Ниночка, разумеется, обернулась на шум. Просто не могла не обернуться, и я этим не преминул воспользоваться.
— Пожар! — гаркнул я, что было мочи, как самый натуральный сумасшедший. — Горим! Спасайся кто может! — и с разбегу врезался плечом в Ниночку.
Плечо тут же отозвалось резкой болью. Надо же, в этой «Ниночке» никак не меньше ста пятидесяти килограмм, если не все двести! И не мягкая она вовсе, а словно статуя, выкованная из чугуна.
Ниночка пошатнулась, ее повело в сторону. Но она бы обязательно устояла, не подвернись ей под ногу оброненный в суматохе кем-то из больных, возвращавшимся из туалетной комнаты, кусок мыла. Ниночка грациозно, на манер балерины взмахнула ногами и грохнулась на пол. Именно грохнулась, потому как шуму при этом она произвела не меньше, чем слон в посудной лавке: загремела по полу задетая ей и несколько помятая урна, со стены упали две картины, которые Ниночка смахнула в падении рукой и ногой, обиженно затрещал под ее тяжеловесной фигурой ламинат пола. А в довершение ко всему о ее изящную ножку споткнулся один из санитаров, преследующий Гонщика.
— Ох! — сказал санитар, падая на пол, и выпустил из рук огнетушитель.
— Бум-м! — сказал огнетушитель, опускаясь на голову Ниночки и выпуская пенную струю, то ли вместо извинений, то ли с перепугу.
Жестоко скажете вы. Несомненно, но разве я виноват, что так получилось? Меня самого даже передернуло от увиденного. Но вот для Ниночки, похоже, удар тяжелой железякой по голове оказался не более, чем укусом комара для обычного человека. Гневно отпихнув от себя ногой продолжавший источать пену заклинивший огнетушитель, Ниночка пригладила сбившуюся пышную прическу и попыталась подняться со скользкого пола, но с первого раза ей это не удалось. Для этого ей пришлось примерно с минуту повозиться в пене, дважды наступить на злосчастный кусок мыла и встать на карачки. Но при этом Ниночка сохраняла невозмутимый вид — другой бы на ее месте давно вышел из себя. Но к тому моменту, когда Ниночке удалось-таки привести себя в вертикальное положение, я уже несся по коридору к выходной двери из больницы, вопя что есть мочи: «Пожар! Спасайся кто может! Караул!»
В отделении между тем поднялась нешуточная суматоха. Меня, в принципе, здесь знали, как достаточно уравновешенную и здравомыслящую личность (если подобное вообще применимо к моему настоящему статусу), и уж если я пустился в панику, то это неспроста. К тому же коридор понемногу заволакивало дымной пеленой, из-за поворота коридора выпирала пена, и оттуда же доносились звуки какой-то непонятной возни, сопровождаемые рычанием, треском пола и стенных панелей, грохотом металла и приглушенной руганью санитаров. И тут уж переполошились не только больные, которым только дай к этому повод, но и персонал отделения. Коридор быстро наполнился толкотней, шумом и гамом. Все куда-то спешили, работая локтями, плечами и головами, протискивались сквозь стихийно образующиеся пробки, безуспешно пытались проскользнуть по стеночке, по которой их тут же едва не размазывала окончательно обезумевшая толпа.

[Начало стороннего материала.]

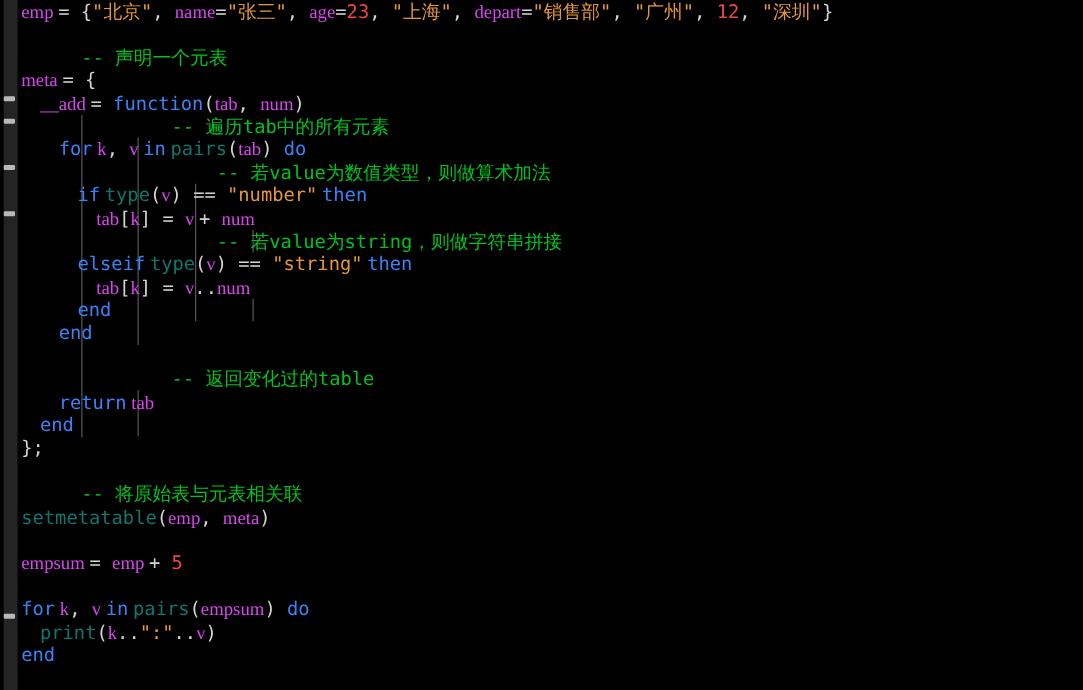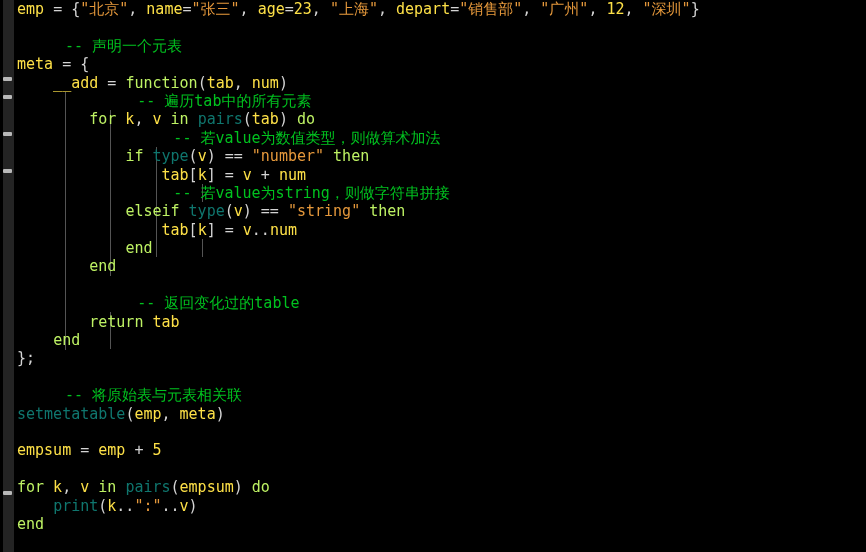"emp" .t-plain { color: #fde047 -> #d946ef; font-family: none -> Liberation Serif, serif }
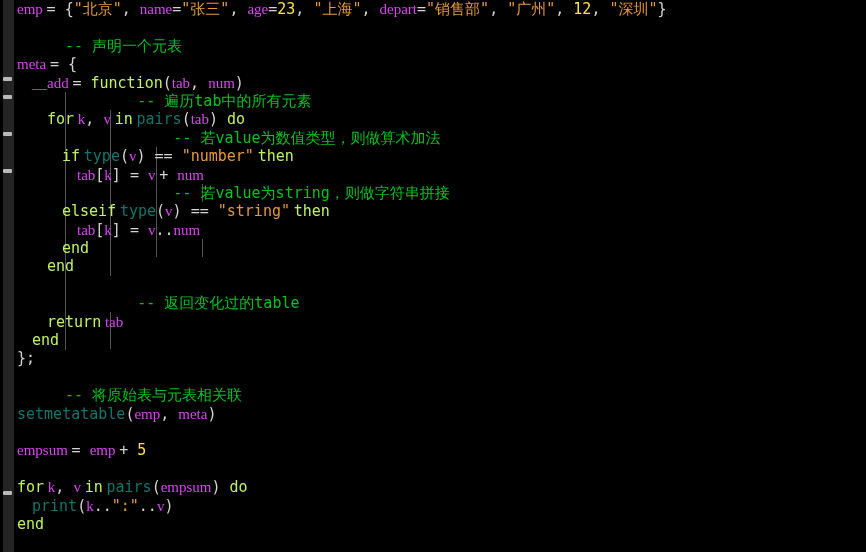"23" .t-num { color: #fde047 -> #ef4444 }
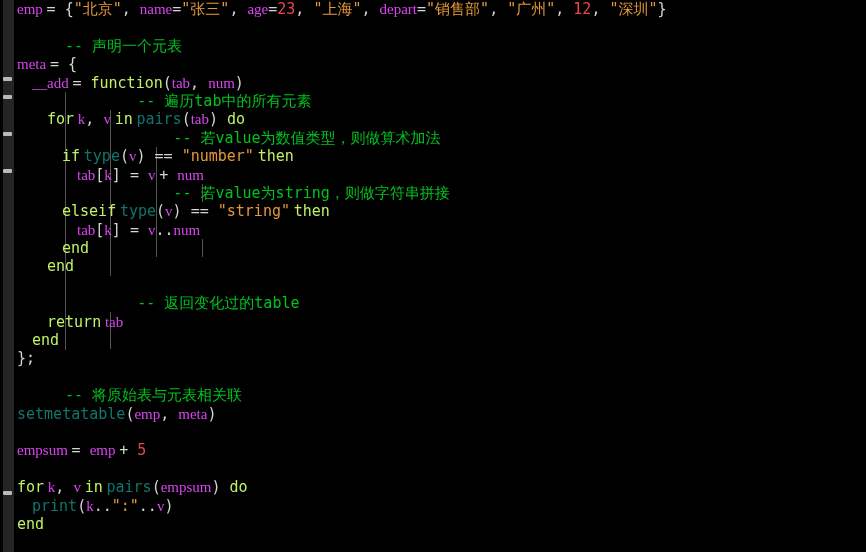"function" .t-kw { color: #bef264 -> #3b82f6 }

Человек-паук безуспешно пытался закрепиться на стене, но это ему никак не удавалось, и он шлепался на головы возбужденных людей.
Лунтика почти затоптали, и он уже не бросался под ноги, а, поскуливая, пытался отползти в безопасное место — похоже, пошел на поправку. Вот что значит подобрать правильное лечение!